Native tribe in Minnesota says cyber incident knocked out healthcare, casino systems

The Lower Sioux Indian Community warned residents on Wednesday that a cyberattack caused disruptions for the local healthcare facility, government center and casino.

After days of reported technology outages, the federally-recognized Indian tribe located in south central Minnesota said it was forced to activate incident response protocols following a cybersecurity incident that was discovered on some systems connected to Jackpot Junction, the local casino controlled by the tribe. 

The tribe "continued to take measures to contain the incident, including taking some systems offline (tribal phones, fax machines, and emails)," officials said in a social media post. 

“The Tribe is working with third party experts to address the incident, with the goal of returning to normal operations as quickly and as safely as possible.”

The tribe provided temporary phone numbers for the local health center, the dental center and the retail optical facility as well as the local pharmacy. Those needing to fill prescriptions were urged to use an app provided by the pharmacy.

Government officials first notified the public of issues on March 28, warning that phone lines were down following a similar message from Jackpot Junction. 

The casino later said all of its hotel systems were down and they were unable to book future reservations or make any cancellations. The casino’s digital games, including the slot machines, were also taken down by the cyberattack.

Approximately 145 families of the Lower Sioux Indian Community live on 1,743 acres of tribal land, with a total tribal population of 982 residing throughout a 10-mile service area and beyond.

RansomHub takes credit

The cyberattack was claimed by the RansomHub ransomware gang on Monday. The same ransomware gang in February said it attacked the Sault Tribe of Chippewa Indians in Michigan. 

RansomHub has quickly taken over as the leading ransomware operation after law enforcement operations targeting LockBit and AlphV last year. 

Researchers from cybersecurity firm ESET said in a detailed report last week that the group has gained prominence by developing a special type of malware — called EDRKillShifter — designed to terminate, blind or crash the endpoint detection and response (EDR) security products typically installed on a victim’s system.
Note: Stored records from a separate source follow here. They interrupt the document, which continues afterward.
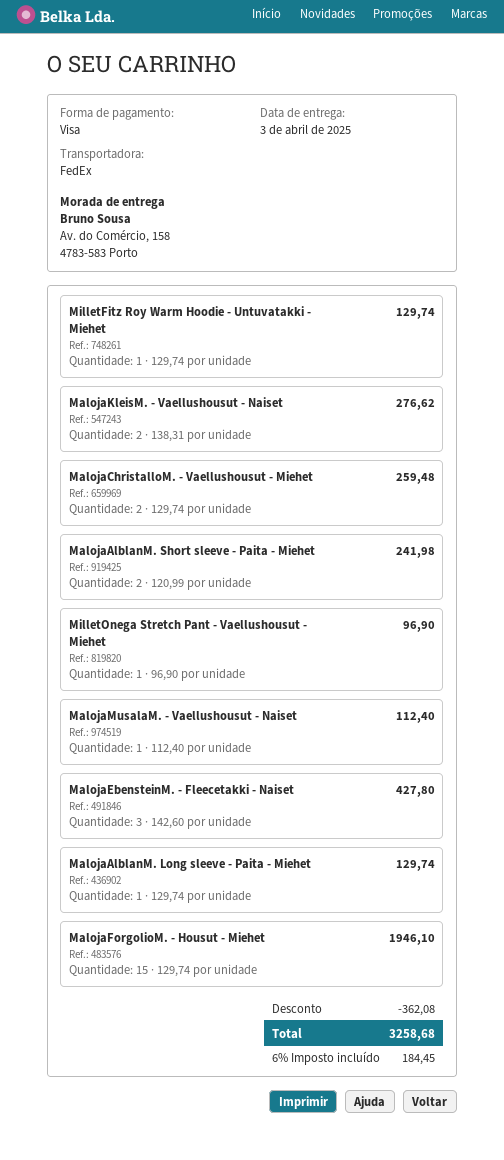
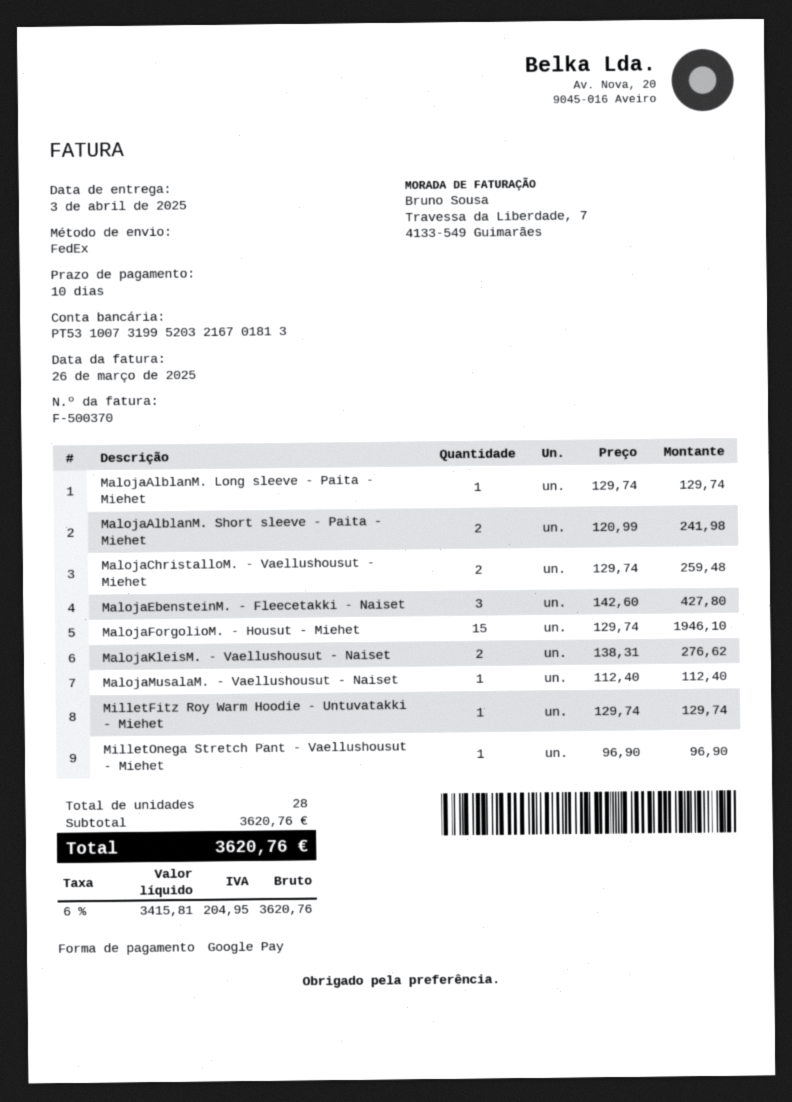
payment method: Visa -> Google Pay
discount: 362.08 -> none
tax: 6% = 184.45 -> 6% = 204.95
total: 3258.68 -> 3620.76

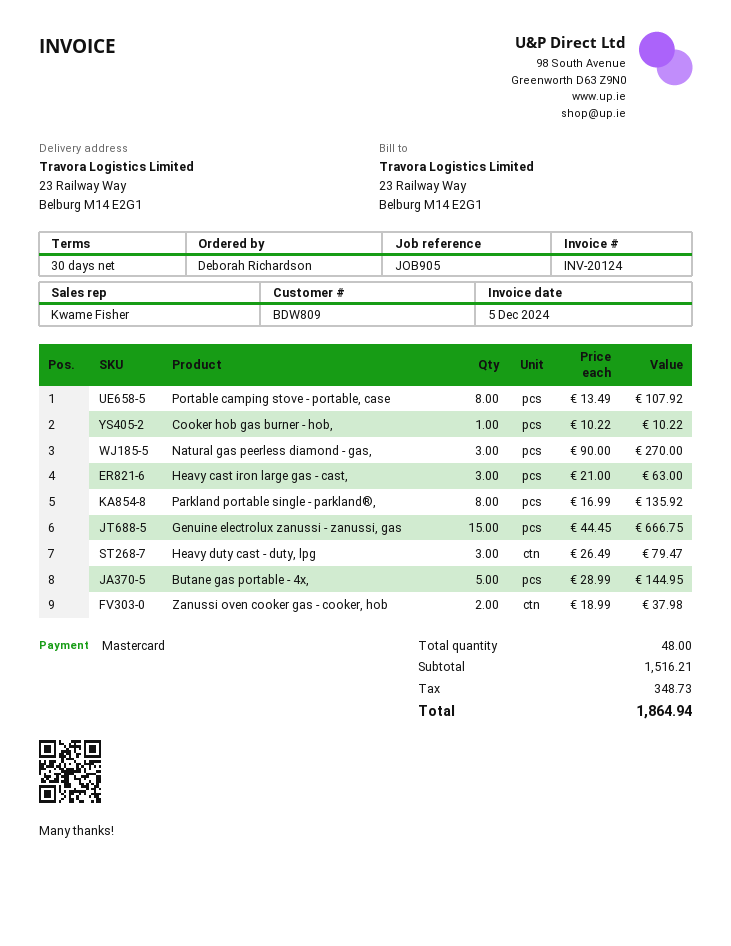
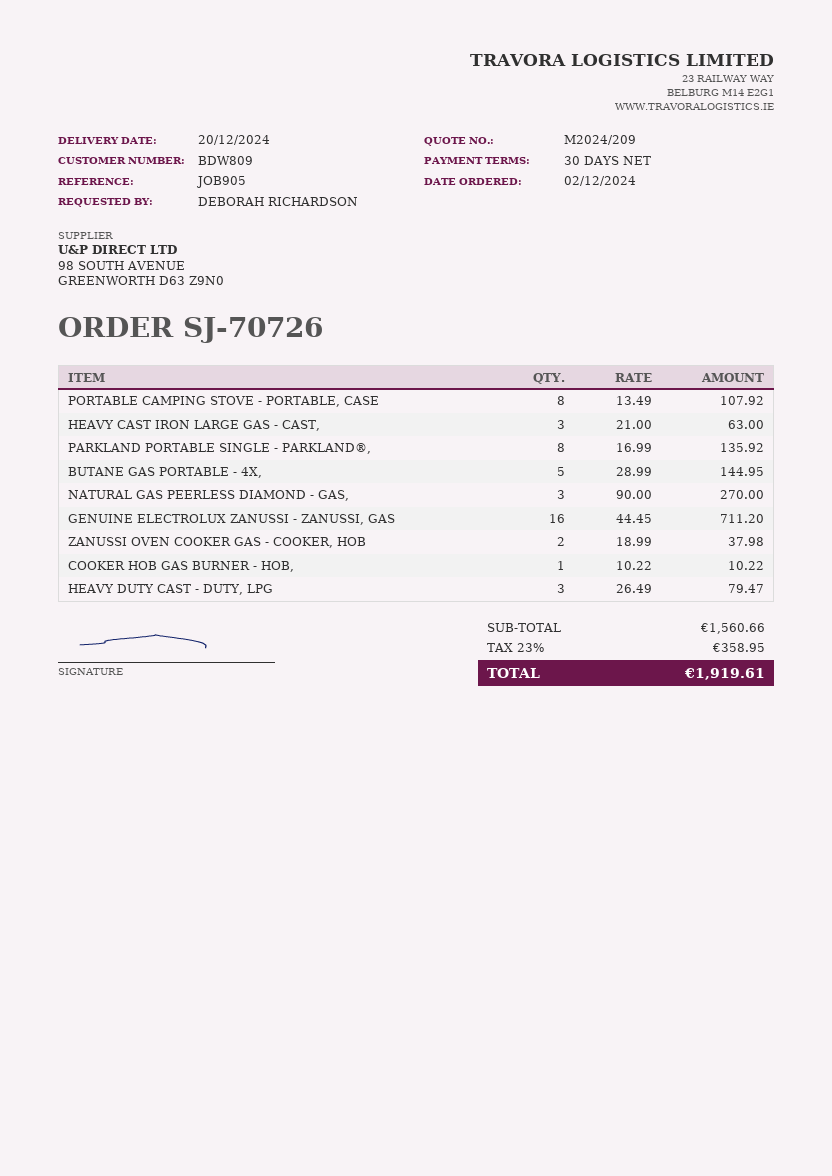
Genuine electrolux zanussi - zanussi, gas: 15 x 44.45 = 666.75 -> 16 x 44.45 = 711.20
subtotal: 1516.21 -> 1560.66
tax: 348.73 -> 358.95
total: 1864.94 -> 1919.61

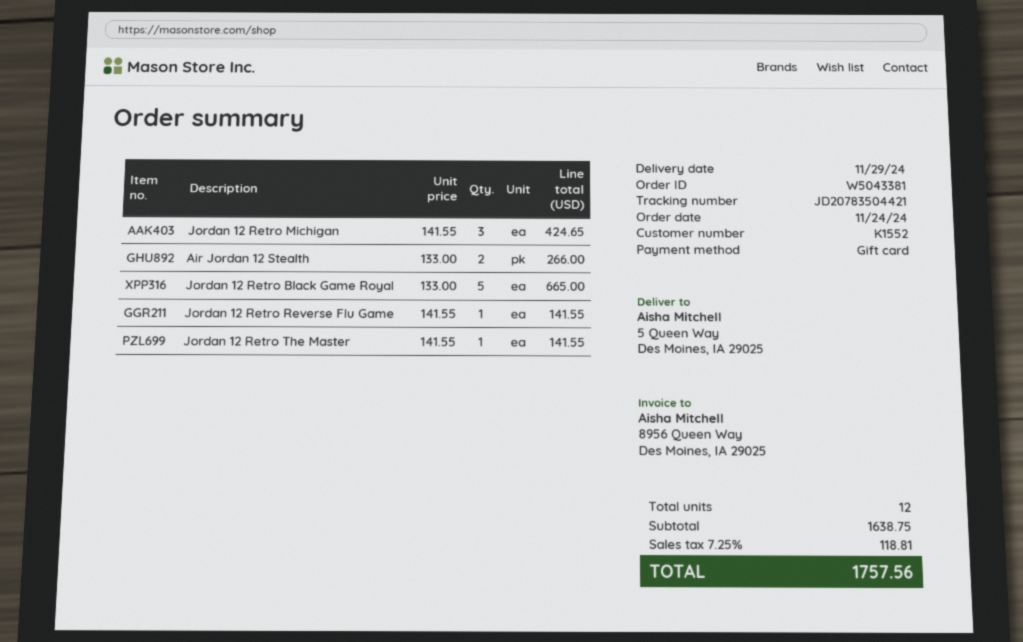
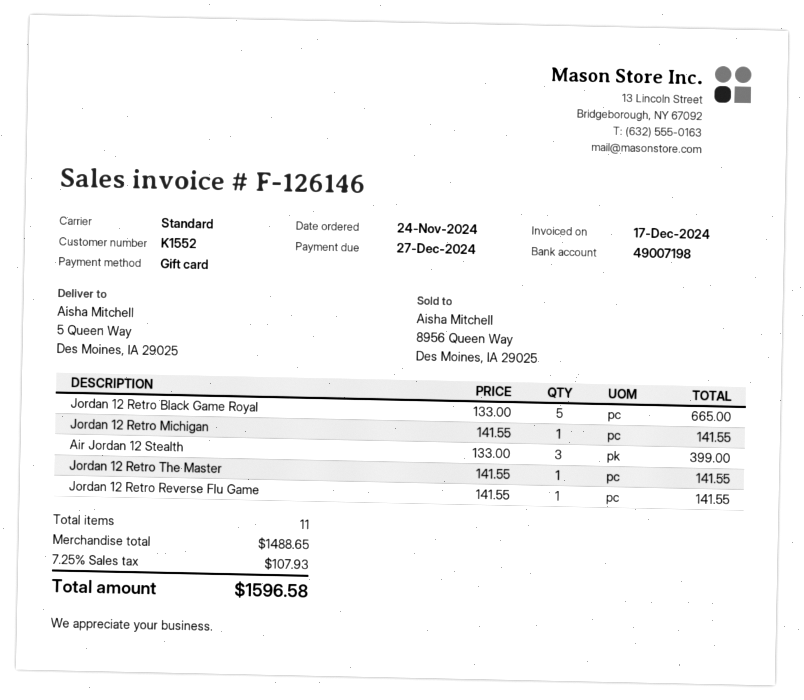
Jordan 12 Retro Michigan: 3 x 141.55 = 424.65 -> 1 x 141.55 = 141.55
Air Jordan 12 Stealth: 2 x 133.00 = 266.00 -> 3 x 133.00 = 399.00
total quantity: 12 -> 11
subtotal: 1638.75 -> 1488.65
tax: 7.25% = 118.81 -> 7.25% = 107.93
total: 1757.56 -> 1596.58

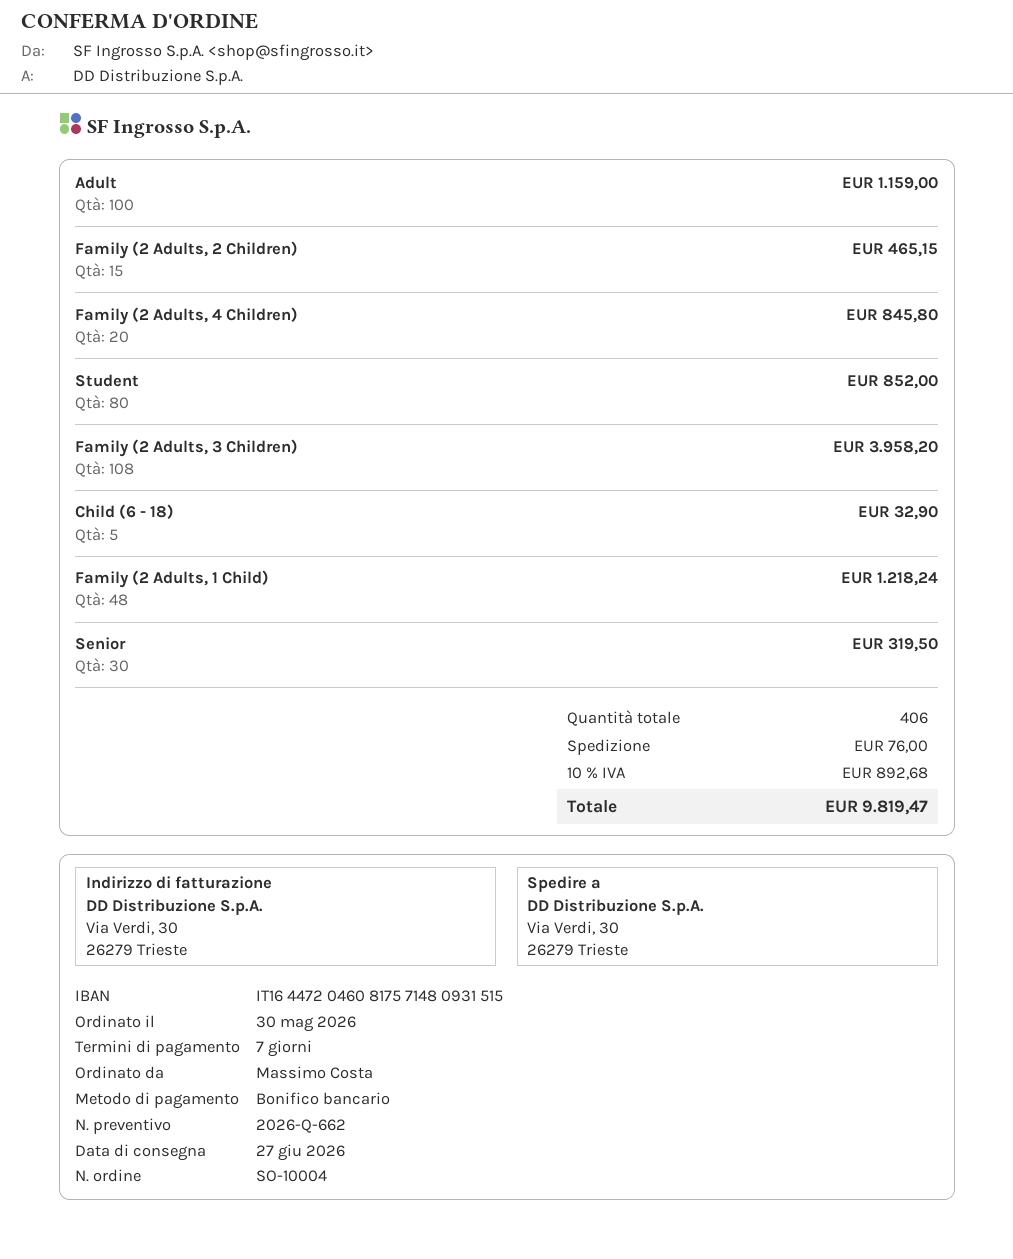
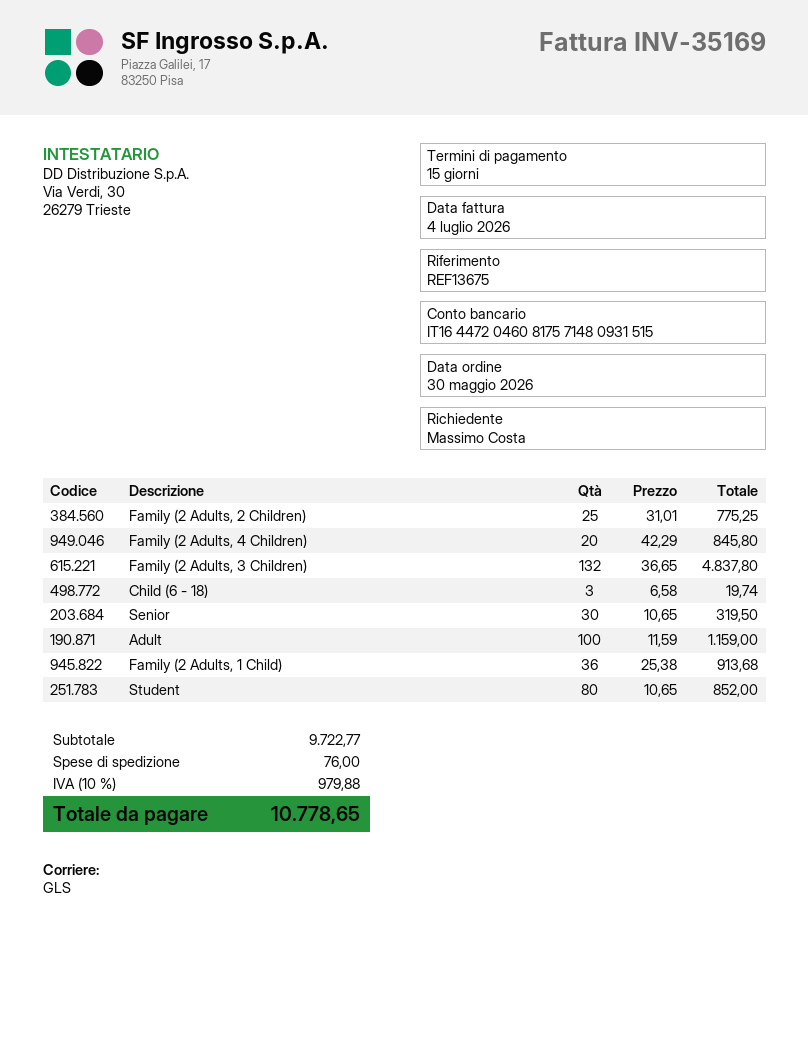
payment terms: 7 days -> 15 days
Family (2 Adults, 2 Children): 15 for 465.15 -> 25 for 775.25
Family (2 Adults, 3 Children): 108 for 3958.20 -> 132 for 4837.80
Child (6 - 18): 5 for 32.90 -> 3 for 19.74
Family (2 Adults, 1 Child): 48 for 1218.24 -> 36 for 913.68
tax: 10% = 892.68 -> 10% = 979.88
total: 9819.47 -> 10778.65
“The decision to implement a killer and offer it to affiliates as part of the ransomware-as-a-service program is rare,” said ESET researcher Jakub Souček. 

“Affiliates are typically on their own to find ways to evade security products — some reuse existing tools, while more technically oriented ones modify existing proofs of concept or utilize EDR killers available as a service on the dark web. ESET researchers saw a steep increase in the use of EDRKillShifter, and not exclusively in RansomHub cases.”

The group has also developed ties to other sophisticated ransomware gangs like Play, Medusa and BianLian — with actors from each group deploying EDRKillShifter, according to ESET. 

RansomHub initially advertised its services on Russian cybercriminal forums, offering affiliates 90% of ransom payments. Unlike other groups, the gang allows affiliates to receive the entire ransom payment to their own wallet and trusts them to send the developers the remaining 10%, ESET noted.